• [What to do]: Those lines of the records that contain "Across" are to be located and copied.

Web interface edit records
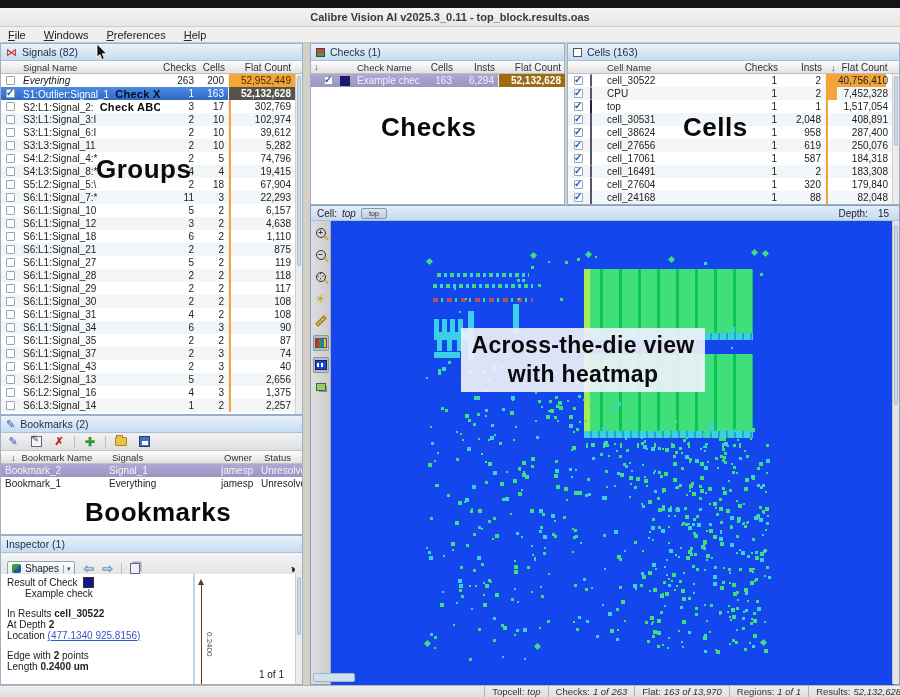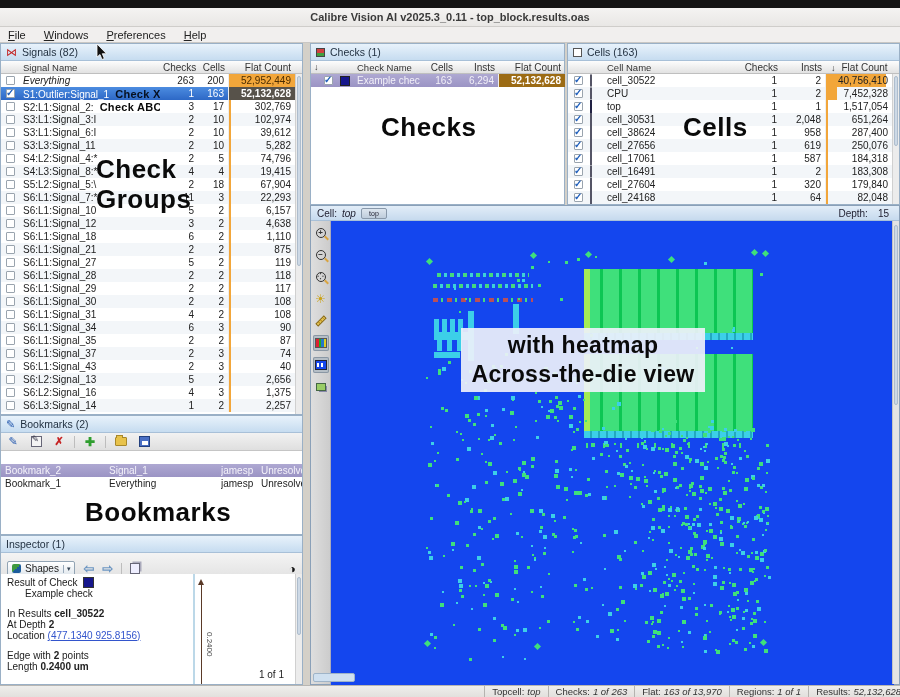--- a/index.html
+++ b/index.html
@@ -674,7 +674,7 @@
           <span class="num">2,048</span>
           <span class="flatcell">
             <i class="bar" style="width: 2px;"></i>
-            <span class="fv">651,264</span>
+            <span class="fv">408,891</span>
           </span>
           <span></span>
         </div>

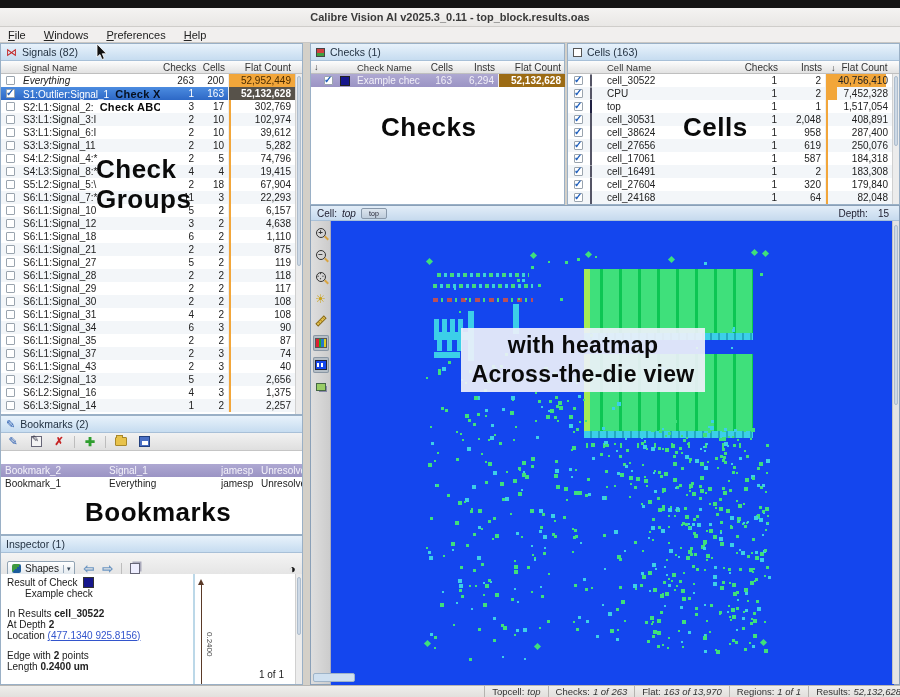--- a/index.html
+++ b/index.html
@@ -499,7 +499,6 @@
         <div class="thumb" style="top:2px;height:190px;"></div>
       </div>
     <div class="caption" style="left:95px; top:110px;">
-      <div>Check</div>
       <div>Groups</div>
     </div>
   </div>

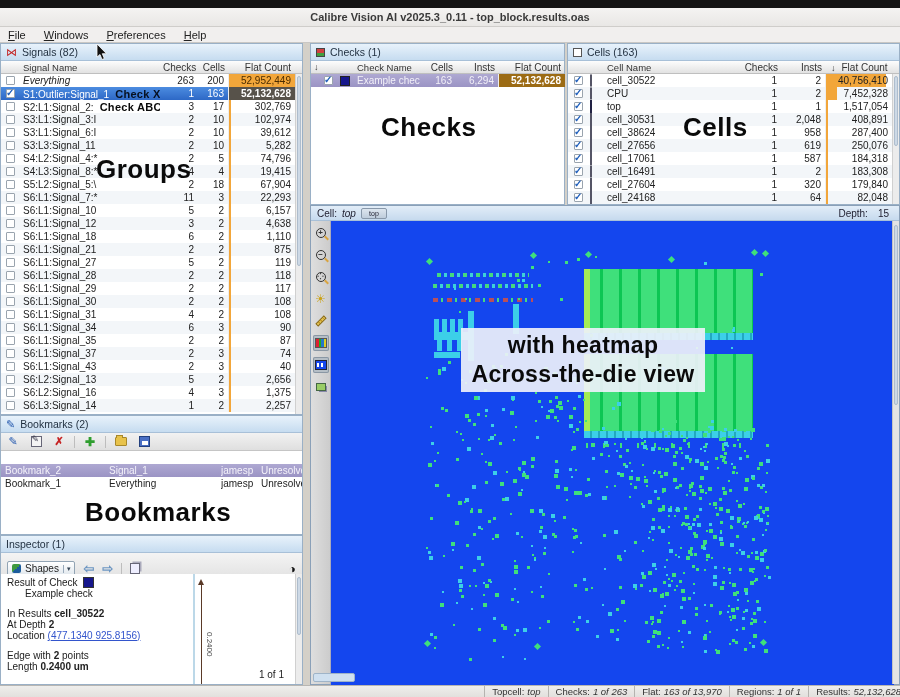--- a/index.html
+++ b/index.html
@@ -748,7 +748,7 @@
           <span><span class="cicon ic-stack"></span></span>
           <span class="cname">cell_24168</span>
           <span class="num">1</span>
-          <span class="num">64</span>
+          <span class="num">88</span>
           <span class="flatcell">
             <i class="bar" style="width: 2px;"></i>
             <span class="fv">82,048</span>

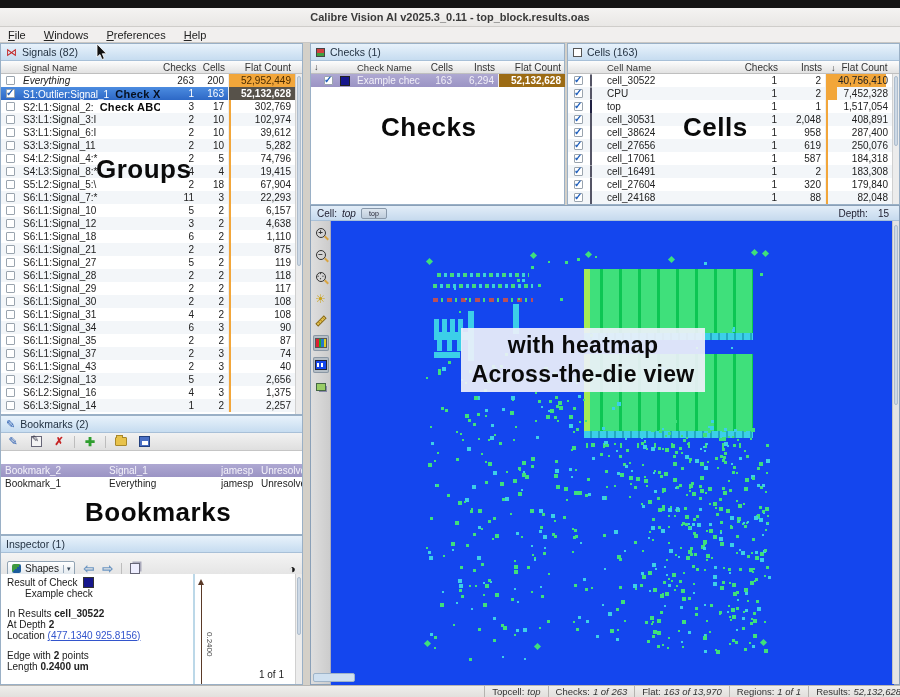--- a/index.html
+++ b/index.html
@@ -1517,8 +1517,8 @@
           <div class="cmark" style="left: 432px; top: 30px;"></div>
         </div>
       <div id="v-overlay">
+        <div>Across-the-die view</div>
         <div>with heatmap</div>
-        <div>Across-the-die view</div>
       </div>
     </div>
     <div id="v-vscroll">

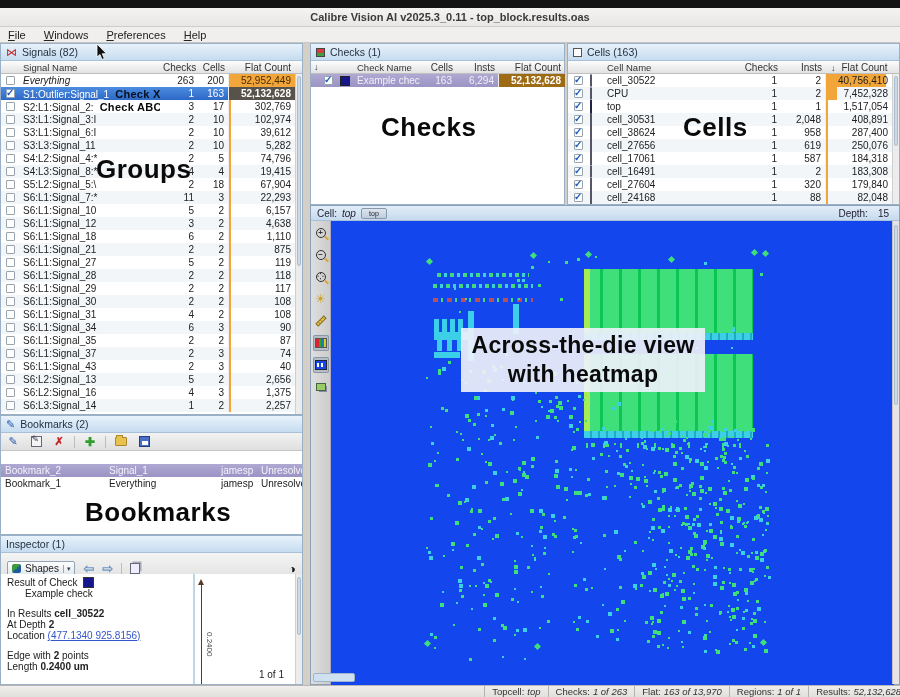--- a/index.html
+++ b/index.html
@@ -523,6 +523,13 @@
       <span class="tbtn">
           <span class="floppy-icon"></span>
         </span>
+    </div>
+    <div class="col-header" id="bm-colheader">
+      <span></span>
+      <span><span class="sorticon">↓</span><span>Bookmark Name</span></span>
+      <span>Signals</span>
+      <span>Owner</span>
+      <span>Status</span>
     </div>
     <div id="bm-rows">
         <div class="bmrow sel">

• [Reply]:
+        <div>Across-the-die view</div>
-        <div>Across-the-die view</div>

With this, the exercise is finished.